Segment Start: DATA SHOWN

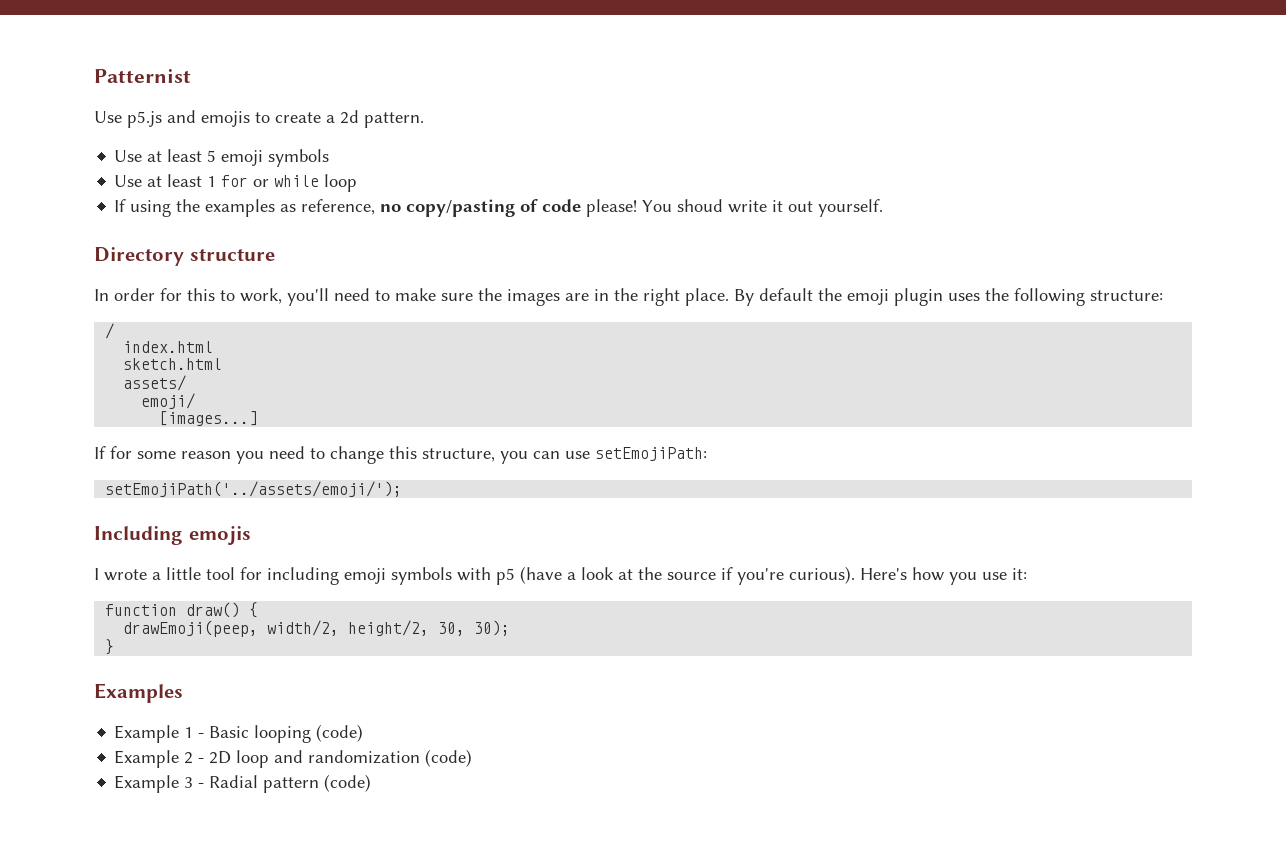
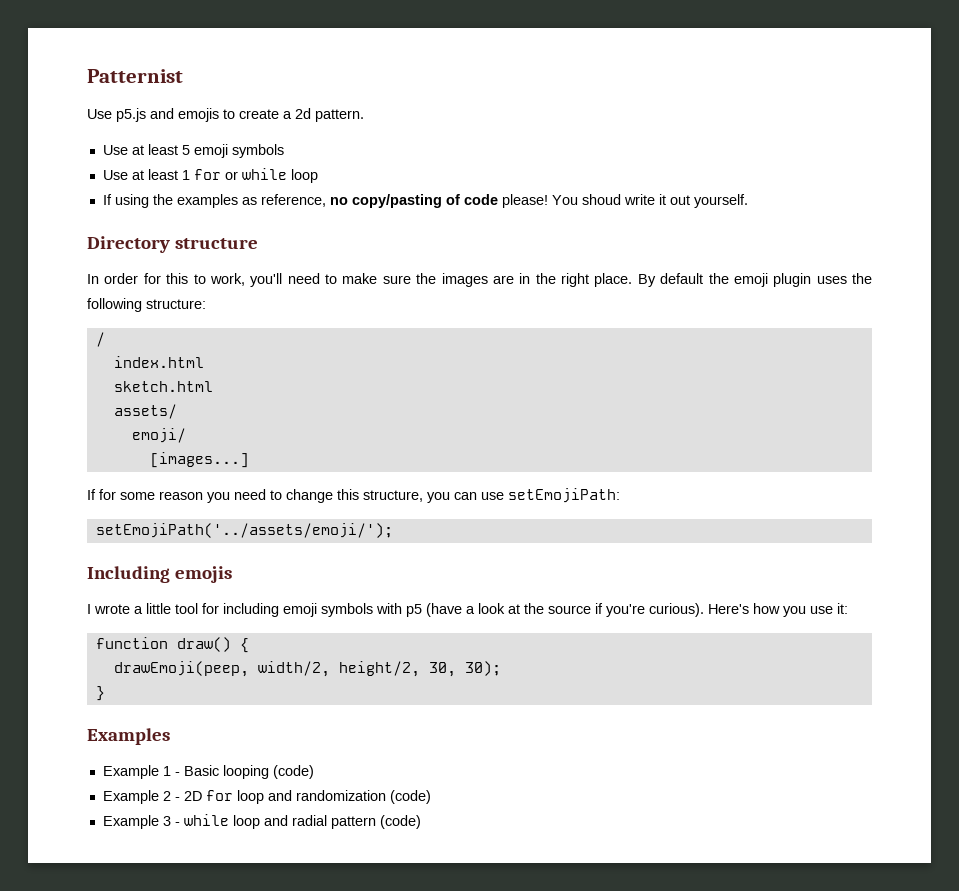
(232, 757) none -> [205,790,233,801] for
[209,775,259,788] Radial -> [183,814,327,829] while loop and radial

Segment End: DATA SHOWN
Segment Start: DATA SHOWN

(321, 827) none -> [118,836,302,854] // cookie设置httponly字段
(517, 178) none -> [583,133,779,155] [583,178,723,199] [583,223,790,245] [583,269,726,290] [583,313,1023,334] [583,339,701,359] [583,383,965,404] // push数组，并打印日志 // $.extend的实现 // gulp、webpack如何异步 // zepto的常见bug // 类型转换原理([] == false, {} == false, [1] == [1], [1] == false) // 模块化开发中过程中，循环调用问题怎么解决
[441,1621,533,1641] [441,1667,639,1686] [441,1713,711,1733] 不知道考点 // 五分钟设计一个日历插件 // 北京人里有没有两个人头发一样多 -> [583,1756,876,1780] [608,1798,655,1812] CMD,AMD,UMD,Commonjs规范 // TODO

Segment End: DATA SHOWN
Segment Start: DATA SHOWN

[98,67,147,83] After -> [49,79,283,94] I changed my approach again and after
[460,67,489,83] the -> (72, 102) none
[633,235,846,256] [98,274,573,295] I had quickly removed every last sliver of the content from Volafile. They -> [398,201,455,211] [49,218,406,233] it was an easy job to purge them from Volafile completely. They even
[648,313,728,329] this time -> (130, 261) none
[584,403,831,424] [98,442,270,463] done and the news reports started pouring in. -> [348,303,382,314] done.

Segment End: DATA SHOWN

WHAT IS EXPECTED:
Could you reproduce exactly the lines of the entries above, from the one with "(232, 757) none -> [205,790,233,801] for" through the one with "[209,775,259,788] Radial ->", and nothing else?

EXERCISE RESPONSE:
(232, 757) none -> [205,790,233,801] for
[209,775,259,788] Radial -> [183,814,327,829] while loop and radial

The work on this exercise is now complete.